● GIVEN RECORDS:
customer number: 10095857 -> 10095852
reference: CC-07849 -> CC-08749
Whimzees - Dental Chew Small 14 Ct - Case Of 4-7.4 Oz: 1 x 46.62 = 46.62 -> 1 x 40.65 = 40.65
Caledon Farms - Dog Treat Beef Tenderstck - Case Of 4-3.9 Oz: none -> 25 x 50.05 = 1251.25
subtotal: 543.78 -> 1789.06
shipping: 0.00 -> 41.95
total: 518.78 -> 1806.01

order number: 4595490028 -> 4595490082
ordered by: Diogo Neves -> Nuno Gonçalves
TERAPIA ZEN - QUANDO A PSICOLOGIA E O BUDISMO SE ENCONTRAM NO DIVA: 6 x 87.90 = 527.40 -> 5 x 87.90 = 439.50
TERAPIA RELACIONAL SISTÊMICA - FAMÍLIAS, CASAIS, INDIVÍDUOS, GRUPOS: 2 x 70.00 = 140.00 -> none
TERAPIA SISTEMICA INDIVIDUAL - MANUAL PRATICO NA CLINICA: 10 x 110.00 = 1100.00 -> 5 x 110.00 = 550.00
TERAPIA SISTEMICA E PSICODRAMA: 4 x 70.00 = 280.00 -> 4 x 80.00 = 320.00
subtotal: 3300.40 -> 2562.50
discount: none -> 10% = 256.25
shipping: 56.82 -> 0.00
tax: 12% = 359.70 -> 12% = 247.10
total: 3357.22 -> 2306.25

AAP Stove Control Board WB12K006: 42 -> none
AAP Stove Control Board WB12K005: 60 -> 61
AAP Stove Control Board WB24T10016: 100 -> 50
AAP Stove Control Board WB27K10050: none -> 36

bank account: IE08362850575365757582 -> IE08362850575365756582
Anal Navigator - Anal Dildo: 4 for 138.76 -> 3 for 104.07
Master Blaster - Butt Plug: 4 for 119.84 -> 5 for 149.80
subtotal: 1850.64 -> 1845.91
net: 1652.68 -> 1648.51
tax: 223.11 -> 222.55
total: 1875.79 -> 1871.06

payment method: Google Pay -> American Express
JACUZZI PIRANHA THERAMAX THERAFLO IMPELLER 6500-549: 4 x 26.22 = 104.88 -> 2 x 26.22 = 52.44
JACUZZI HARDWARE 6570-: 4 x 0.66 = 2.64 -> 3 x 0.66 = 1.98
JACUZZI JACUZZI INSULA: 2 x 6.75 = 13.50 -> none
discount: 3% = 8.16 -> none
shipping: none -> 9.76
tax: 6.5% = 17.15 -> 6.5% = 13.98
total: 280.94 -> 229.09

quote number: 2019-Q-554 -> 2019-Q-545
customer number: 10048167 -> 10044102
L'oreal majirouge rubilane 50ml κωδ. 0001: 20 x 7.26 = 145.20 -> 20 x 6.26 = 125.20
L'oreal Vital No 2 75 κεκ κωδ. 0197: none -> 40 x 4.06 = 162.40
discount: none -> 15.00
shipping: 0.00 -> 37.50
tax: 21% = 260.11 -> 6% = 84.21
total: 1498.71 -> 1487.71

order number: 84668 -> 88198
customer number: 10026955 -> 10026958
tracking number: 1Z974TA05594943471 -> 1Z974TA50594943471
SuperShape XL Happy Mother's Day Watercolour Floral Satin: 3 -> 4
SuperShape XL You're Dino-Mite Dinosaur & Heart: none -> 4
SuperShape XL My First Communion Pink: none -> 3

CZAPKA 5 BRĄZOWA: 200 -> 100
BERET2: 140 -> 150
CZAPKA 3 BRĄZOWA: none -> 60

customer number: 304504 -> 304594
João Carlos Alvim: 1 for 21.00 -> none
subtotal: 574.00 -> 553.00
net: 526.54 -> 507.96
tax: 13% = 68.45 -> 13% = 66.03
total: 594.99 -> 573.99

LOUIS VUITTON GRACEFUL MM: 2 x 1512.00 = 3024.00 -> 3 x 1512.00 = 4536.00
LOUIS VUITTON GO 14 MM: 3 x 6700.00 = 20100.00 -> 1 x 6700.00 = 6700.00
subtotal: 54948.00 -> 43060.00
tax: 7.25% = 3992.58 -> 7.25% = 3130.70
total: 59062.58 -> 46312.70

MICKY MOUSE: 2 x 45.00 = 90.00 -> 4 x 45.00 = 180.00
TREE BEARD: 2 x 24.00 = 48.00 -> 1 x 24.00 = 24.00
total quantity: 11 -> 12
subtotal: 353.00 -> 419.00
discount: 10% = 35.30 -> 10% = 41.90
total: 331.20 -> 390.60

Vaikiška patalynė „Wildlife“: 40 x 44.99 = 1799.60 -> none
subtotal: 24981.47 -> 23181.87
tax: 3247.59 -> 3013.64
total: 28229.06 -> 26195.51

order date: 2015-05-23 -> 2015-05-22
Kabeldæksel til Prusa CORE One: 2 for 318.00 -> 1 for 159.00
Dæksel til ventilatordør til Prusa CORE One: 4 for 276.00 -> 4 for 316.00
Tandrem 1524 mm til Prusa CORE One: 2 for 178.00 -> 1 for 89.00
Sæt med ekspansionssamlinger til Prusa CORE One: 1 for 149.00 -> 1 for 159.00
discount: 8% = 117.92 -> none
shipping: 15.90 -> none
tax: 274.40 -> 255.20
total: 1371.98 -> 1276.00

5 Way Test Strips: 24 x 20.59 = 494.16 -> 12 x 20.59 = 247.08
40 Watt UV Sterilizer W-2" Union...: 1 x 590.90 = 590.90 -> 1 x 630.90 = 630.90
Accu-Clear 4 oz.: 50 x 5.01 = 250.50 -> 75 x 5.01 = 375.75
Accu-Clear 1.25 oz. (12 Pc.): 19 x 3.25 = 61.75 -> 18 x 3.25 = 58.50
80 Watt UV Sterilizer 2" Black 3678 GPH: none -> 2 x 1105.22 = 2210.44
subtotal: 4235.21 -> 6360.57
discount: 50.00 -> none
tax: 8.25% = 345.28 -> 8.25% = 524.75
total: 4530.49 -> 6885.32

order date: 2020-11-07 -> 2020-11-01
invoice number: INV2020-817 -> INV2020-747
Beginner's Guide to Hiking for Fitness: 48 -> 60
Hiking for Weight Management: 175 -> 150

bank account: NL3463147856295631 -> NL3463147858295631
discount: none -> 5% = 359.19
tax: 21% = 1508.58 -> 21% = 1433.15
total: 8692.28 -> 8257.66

● YOUR INSTRUCTIONS:
Transcribe the records in full, word for word.

● COMPLETED TASK:
customer number: 10095857 -> 10095852
reference: CC-07849 -> CC-08749
Whimzees - Dental Chew Small 14 Ct - Case Of 4-7.4 Oz: 1 x 46.62 = 46.62 -> 1 x 40.65 = 40.65
Caledon Farms - Dog Treat Beef Tenderstck - Case Of 4-3.9 Oz: none -> 25 x 50.05 = 1251.25
subtotal: 543.78 -> 1789.06
shipping: 0.00 -> 41.95
total: 518.78 -> 1806.01

order number: 4595490028 -> 4595490082
ordered by: Diogo Neves -> Nuno Gonçalves
TERAPIA ZEN - QUANDO A PSICOLOGIA E O BUDISMO SE ENCONTRAM NO DIVA: 6 x 87.90 = 527.40 -> 5 x 87.90 = 439.50
TERAPIA RELACIONAL SISTÊMICA - FAMÍLIAS, CASAIS, INDIVÍDUOS, GRUPOS: 2 x 70.00 = 140.00 -> none
TERAPIA SISTEMICA INDIVIDUAL - MANUAL PRATICO NA CLINICA: 10 x 110.00 = 1100.00 -> 5 x 110.00 = 550.00
TERAPIA SISTEMICA E PSICODRAMA: 4 x 70.00 = 280.00 -> 4 x 80.00 = 320.00
subtotal: 3300.40 -> 2562.50
discount: none -> 10% = 256.25
shipping: 56.82 -> 0.00
tax: 12% = 359.70 -> 12% = 247.10
total: 3357.22 -> 2306.25

AAP Stove Control Board WB12K006: 42 -> none
AAP Stove Control Board WB12K005: 60 -> 61
AAP Stove Control Board WB24T10016: 100 -> 50
AAP Stove Control Board WB27K10050: none -> 36

bank account: IE08362850575365757582 -> IE08362850575365756582
Anal Navigator - Anal Dildo: 4 for 138.76 -> 3 for 104.07
Master Blaster - Butt Plug: 4 for 119.84 -> 5 for 149.80
subtotal: 1850.64 -> 1845.91
net: 1652.68 -> 1648.51
tax: 223.11 -> 222.55
total: 1875.79 -> 1871.06

payment method: Google Pay -> American Express
JACUZZI PIRANHA THERAMAX THERAFLO IMPELLER 6500-549: 4 x 26.22 = 104.88 -> 2 x 26.22 = 52.44
JACUZZI HARDWARE 6570-: 4 x 0.66 = 2.64 -> 3 x 0.66 = 1.98
JACUZZI JACUZZI INSULA: 2 x 6.75 = 13.50 -> none
discount: 3% = 8.16 -> none
shipping: none -> 9.76
tax: 6.5% = 17.15 -> 6.5% = 13.98
total: 280.94 -> 229.09

quote number: 2019-Q-554 -> 2019-Q-545
customer number: 10048167 -> 10044102
L'oreal majirouge rubilane 50ml κωδ. 0001: 20 x 7.26 = 145.20 -> 20 x 6.26 = 125.20
L'oreal Vital No 2 75 κεκ κωδ. 0197: none -> 40 x 4.06 = 162.40
discount: none -> 15.00
shipping: 0.00 -> 37.50
tax: 21% = 260.11 -> 6% = 84.21
total: 1498.71 -> 1487.71

order number: 84668 -> 88198
customer number: 10026955 -> 10026958
tracking number: 1Z974TA05594943471 -> 1Z974TA50594943471
SuperShape XL Happy Mother's Day Watercolour Floral Satin: 3 -> 4
SuperShape XL You're Dino-Mite Dinosaur & Heart: none -> 4
SuperShape XL My First Communion Pink: none -> 3

CZAPKA 5 BRĄZOWA: 200 -> 100
BERET2: 140 -> 150
CZAPKA 3 BRĄZOWA: none -> 60

customer number: 304504 -> 304594
João Carlos Alvim: 1 for 21.00 -> none
subtotal: 574.00 -> 553.00
net: 526.54 -> 507.96
tax: 13% = 68.45 -> 13% = 66.03
total: 594.99 -> 573.99

LOUIS VUITTON GRACEFUL MM: 2 x 1512.00 = 3024.00 -> 3 x 1512.00 = 4536.00
LOUIS VUITTON GO 14 MM: 3 x 6700.00 = 20100.00 -> 1 x 6700.00 = 6700.00
subtotal: 54948.00 -> 43060.00
tax: 7.25% = 3992.58 -> 7.25% = 3130.70
total: 59062.58 -> 46312.70

MICKY MOUSE: 2 x 45.00 = 90.00 -> 4 x 45.00 = 180.00
TREE BEARD: 2 x 24.00 = 48.00 -> 1 x 24.00 = 24.00
total quantity: 11 -> 12
subtotal: 353.00 -> 419.00
discount: 10% = 35.30 -> 10% = 41.90
total: 331.20 -> 390.60

Vaikiška patalynė „Wildlife“: 40 x 44.99 = 1799.60 -> none
subtotal: 24981.47 -> 23181.87
tax: 3247.59 -> 3013.64
total: 28229.06 -> 26195.51

order date: 2015-05-23 -> 2015-05-22
Kabeldæksel til Prusa CORE One: 2 for 318.00 -> 1 for 159.00
Dæksel til ventilatordør til Prusa CORE One: 4 for 276.00 -> 4 for 316.00
Tandrem 1524 mm til Prusa CORE One: 2 for 178.00 -> 1 for 89.00
Sæt med ekspansionssamlinger til Prusa CORE One: 1 for 149.00 -> 1 for 159.00
discount: 8% = 117.92 -> none
shipping: 15.90 -> none
tax: 274.40 -> 255.20
total: 1371.98 -> 1276.00

5 Way Test Strips: 24 x 20.59 = 494.16 -> 12 x 20.59 = 247.08
40 Watt UV Sterilizer W-2" Union...: 1 x 590.90 = 590.90 -> 1 x 630.90 = 630.90
Accu-Clear 4 oz.: 50 x 5.01 = 250.50 -> 75 x 5.01 = 375.75
Accu-Clear 1.25 oz. (12 Pc.): 19 x 3.25 = 61.75 -> 18 x 3.25 = 58.50
80 Watt UV Sterilizer 2" Black 3678 GPH: none -> 2 x 1105.22 = 2210.44
subtotal: 4235.21 -> 6360.57
discount: 50.00 -> none
tax: 8.25% = 345.28 -> 8.25% = 524.75
total: 4530.49 -> 6885.32

order date: 2020-11-07 -> 2020-11-01
invoice number: INV2020-817 -> INV2020-747
Beginner's Guide to Hiking for Fitness: 48 -> 60
Hiking for Weight Management: 175 -> 150

bank account: NL3463147856295631 -> NL3463147858295631
discount: none -> 5% = 359.19
tax: 21% = 1508.58 -> 21% = 1433.15
total: 8692.28 -> 8257.66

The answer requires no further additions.